The High Court, by separate judgements, also granted bail to another JNU student Natasha Narwal and Jamia Millia Islamia student Asif Iqbal Tanha in the UAPA case. While dealing with Kalita’s case, the division bench referred to its judgement in Tanha’s case and said the phrase ‘terrorist act’ has been given a very wide and detailed definition in Section 15 of the UAPA. Referring to a Supreme Court verdict, the High Court said that the extent and reach of a terrorist activity must travel beyond the effect of an ordinary crime and must not arise merely by causing disturbance of law and order or even public order.

“The Supreme Court says that the effect of terrorist activity must be such that it travels beyond the capacity of the ordinary law enforcement agencies to deal with it under the ordinary penal law,” it said.

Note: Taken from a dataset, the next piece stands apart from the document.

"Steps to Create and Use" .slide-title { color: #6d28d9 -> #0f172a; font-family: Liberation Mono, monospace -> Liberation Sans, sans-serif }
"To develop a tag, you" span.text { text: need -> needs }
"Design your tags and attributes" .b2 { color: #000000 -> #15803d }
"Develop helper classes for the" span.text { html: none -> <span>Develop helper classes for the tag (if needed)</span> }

The High Court said the intent and purpose of Parliament in enacting the UAPA and in amending it in 2004 and 2008 to bring terrorist activity within its scope, was and could only have been, to deal with matters of profound impact on the ‘Defence of India,’ nothing more and nothing less. “It was not the intent, nor purpose of enacting UAPA that other offences of the usual and ordinary kind, however grave, egregious or heinous in their nature and extent, should also be covered by UAPA, since such conventional matters would have fallen within Entry 1 of List-II (State List) and/or Entry 1 of List-III (Concurrent List) of the Seventh Schedule of our Constitution,” the bench said.